_Aim of the task_. Every line from the one with "our products are" through the end of the entries below should be written out exactly; the pictures should not.

(Front-end code change data)

-- Opening Marker --

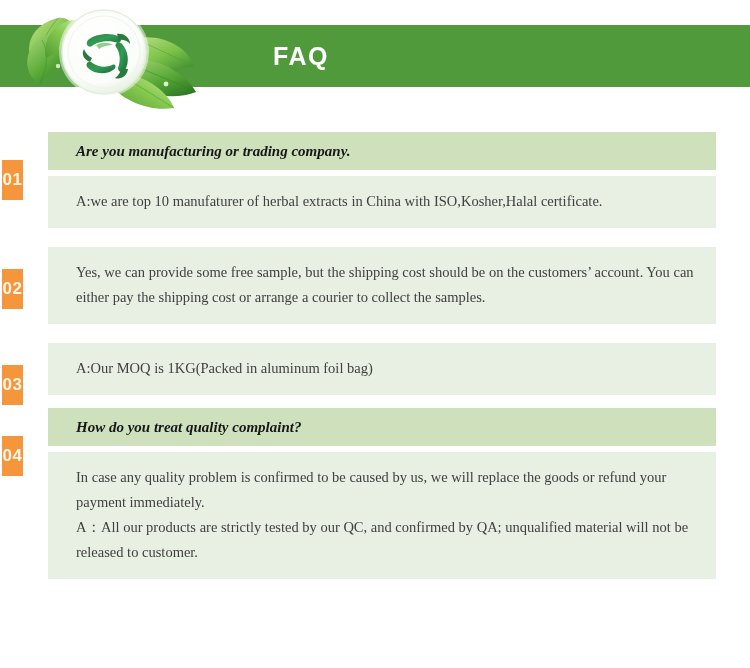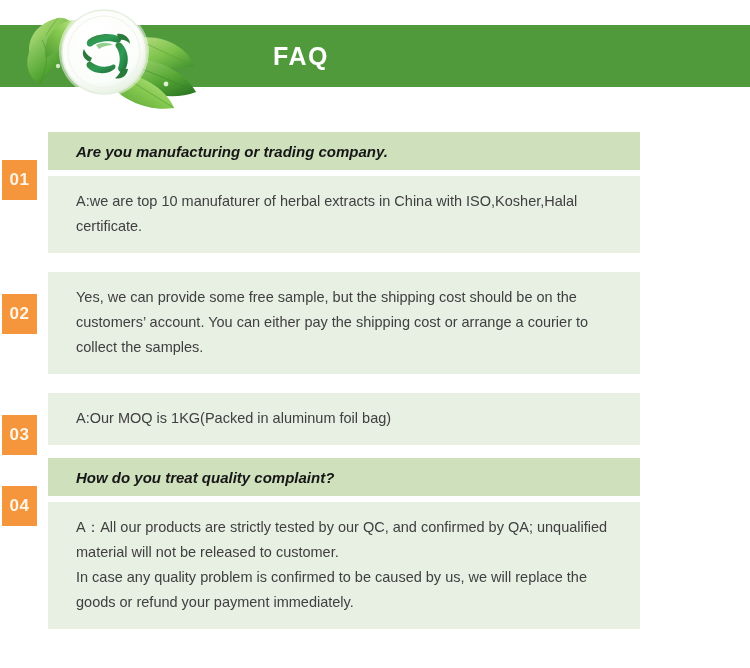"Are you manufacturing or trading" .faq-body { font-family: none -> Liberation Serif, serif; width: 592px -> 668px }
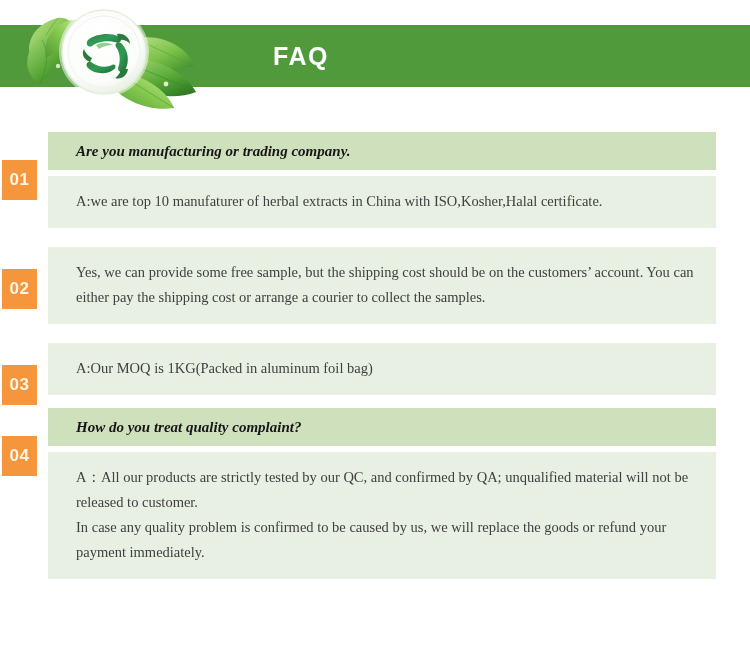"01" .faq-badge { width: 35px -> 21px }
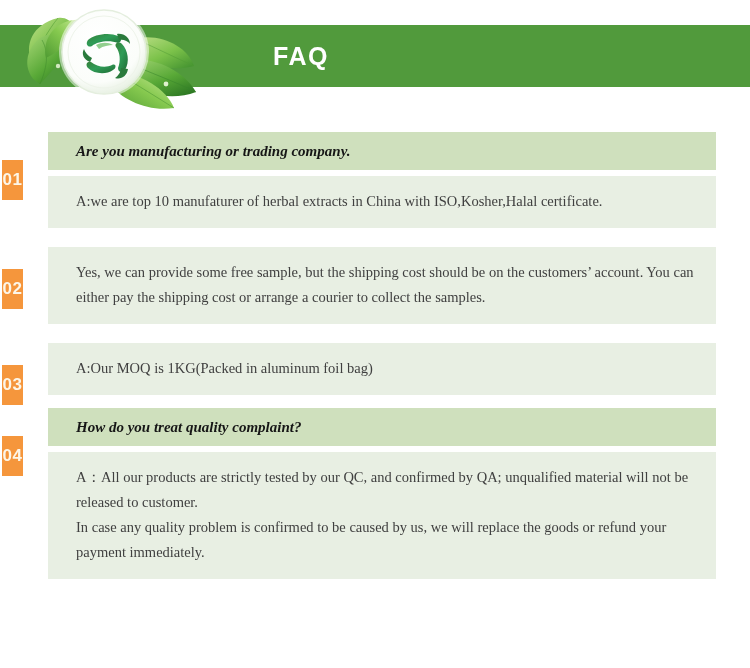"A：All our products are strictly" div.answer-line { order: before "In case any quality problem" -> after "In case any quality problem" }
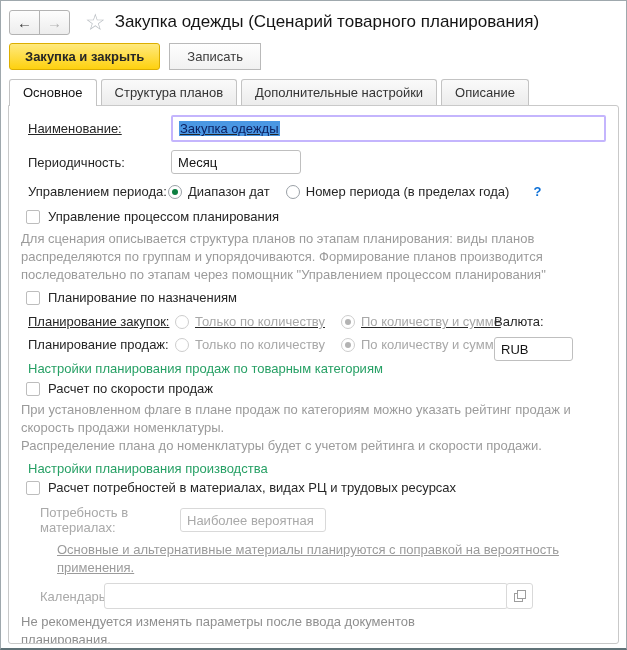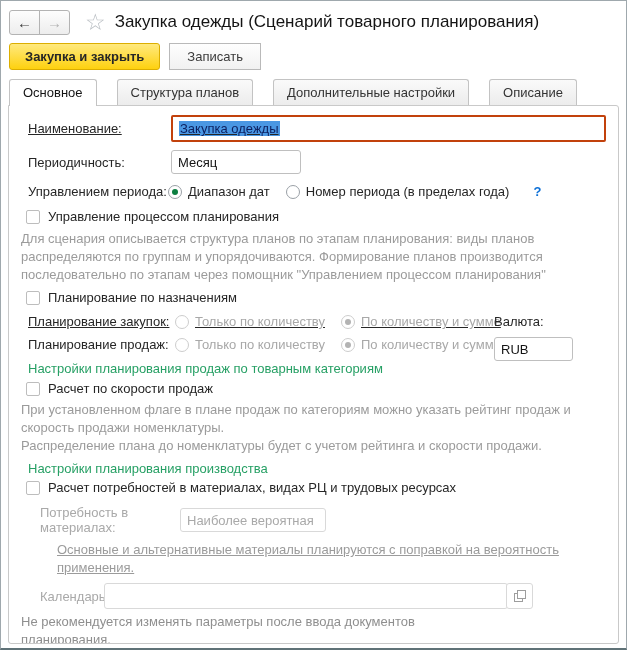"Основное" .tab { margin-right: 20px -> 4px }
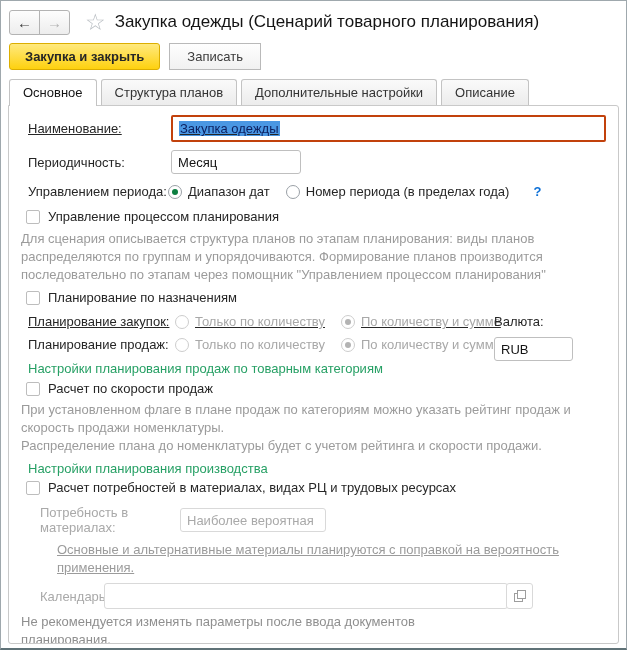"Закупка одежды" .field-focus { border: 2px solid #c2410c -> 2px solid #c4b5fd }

-- Closing Marker --

_Exercise answer_.
"A：All our products are strictly" div.answer-line { order: before "In case any quality problem" -> after "In case any quality problem" }
"Основное" .tab { margin-right: 20px -> 4px }
"Закупка одежды" .field-focus { border: 2px solid #c2410c -> 2px solid #c4b5fd }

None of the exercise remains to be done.